## What the exercise asks
Each line below should be quoted exactly, please.
☆ ☆ ☆ ☆
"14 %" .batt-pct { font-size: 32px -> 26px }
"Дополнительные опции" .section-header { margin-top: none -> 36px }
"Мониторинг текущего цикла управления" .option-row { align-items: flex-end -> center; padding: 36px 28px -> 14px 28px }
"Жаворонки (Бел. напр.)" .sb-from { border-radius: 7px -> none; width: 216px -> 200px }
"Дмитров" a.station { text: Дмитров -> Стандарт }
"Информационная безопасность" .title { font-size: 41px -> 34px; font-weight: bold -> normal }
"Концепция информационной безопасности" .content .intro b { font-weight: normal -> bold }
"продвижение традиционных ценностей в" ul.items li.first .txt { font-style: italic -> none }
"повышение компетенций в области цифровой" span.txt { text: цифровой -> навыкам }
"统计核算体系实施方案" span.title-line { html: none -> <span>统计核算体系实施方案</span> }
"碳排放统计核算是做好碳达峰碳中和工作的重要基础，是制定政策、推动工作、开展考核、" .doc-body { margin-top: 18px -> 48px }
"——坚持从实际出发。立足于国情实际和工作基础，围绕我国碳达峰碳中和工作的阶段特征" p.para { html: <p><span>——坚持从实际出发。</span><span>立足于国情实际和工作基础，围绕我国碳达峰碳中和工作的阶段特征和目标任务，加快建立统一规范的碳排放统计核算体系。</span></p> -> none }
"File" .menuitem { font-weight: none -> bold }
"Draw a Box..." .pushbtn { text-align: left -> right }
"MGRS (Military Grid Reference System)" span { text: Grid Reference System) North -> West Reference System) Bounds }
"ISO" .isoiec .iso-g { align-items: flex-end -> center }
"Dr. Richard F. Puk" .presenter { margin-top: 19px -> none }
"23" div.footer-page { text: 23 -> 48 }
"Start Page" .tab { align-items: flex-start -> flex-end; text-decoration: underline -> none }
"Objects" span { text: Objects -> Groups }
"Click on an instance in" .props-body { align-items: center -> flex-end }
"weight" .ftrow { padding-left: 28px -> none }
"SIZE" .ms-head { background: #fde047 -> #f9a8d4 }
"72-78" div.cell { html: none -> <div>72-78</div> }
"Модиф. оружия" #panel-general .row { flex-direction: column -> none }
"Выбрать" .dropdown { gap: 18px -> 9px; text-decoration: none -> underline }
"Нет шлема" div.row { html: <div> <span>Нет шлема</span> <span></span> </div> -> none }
☆ ☆ ☆ ☆
## Task answer
"14 %" .batt-pct { font-size: 32px -> 26px }
"Дополнительные опции" .section-header { margin-top: none -> 36px }
"Мониторинг текущего цикла управления" .option-row { align-items: flex-end -> center; padding: 36px 28px -> 14px 28px }
"Жаворонки (Бел. напр.)" .sb-from { border-radius: 7px -> none; width: 216px -> 200px }
"Дмитров" a.station { text: Дмитров -> Стандарт }
"Информационная безопасность" .title { font-size: 41px -> 34px; font-weight: bold -> normal }
"Концепция информационной безопасности" .content .intro b { font-weight: normal -> bold }
"продвижение традиционных ценностей в" ul.items li.first .txt { font-style: italic -> none }
"повышение компетенций в области цифровой" span.txt { text: цифровой -> навыкам }
"统计核算体系实施方案" span.title-line { html: none -> <span>统计核算体系实施方案</span> }
"碳排放统计核算是做好碳达峰碳中和工作的重要基础，是制定政策、推动工作、开展考核、" .doc-body { margin-top: 18px -> 48px }
"——坚持从实际出发。立足于国情实际和工作基础，围绕我国碳达峰碳中和工作的阶段特征" p.para { html: <p><span>——坚持从实际出发。</span><span>立足于国情实际和工作基础，围绕我国碳达峰碳中和工作的阶段特征和目标任务，加快建立统一规范的碳排放统计核算体系。</span></p> -> none }
"File" .menuitem { font-weight: none -> bold }
"Draw a Box..." .pushbtn { text-align: left -> right }
"MGRS (Military Grid Reference System)" span { text: Grid Reference System) North -> West Reference System) Bounds }
"ISO" .isoiec .iso-g { align-items: flex-end -> center }
"Dr. Richard F. Puk" .presenter { margin-top: 19px -> none }
"23" div.footer-page { text: 23 -> 48 }
"Start Page" .tab { align-items: flex-start -> flex-end; text-decoration: underline -> none }
"Objects" span { text: Objects -> Groups }
"Click on an instance in" .props-body { align-items: center -> flex-end }
"weight" .ftrow { padding-left: 28px -> none }
"SIZE" .ms-head { background: #fde047 -> #f9a8d4 }
"72-78" div.cell { html: none -> <div>72-78</div> }
"Модиф. оружия" #panel-general .row { flex-direction: column -> none }
"Выбрать" .dropdown { gap: 18px -> 9px; text-decoration: none -> underline }
"Нет шлема" div.row { html: <div> <span>Нет шлема</span> <span></span> </div> -> none }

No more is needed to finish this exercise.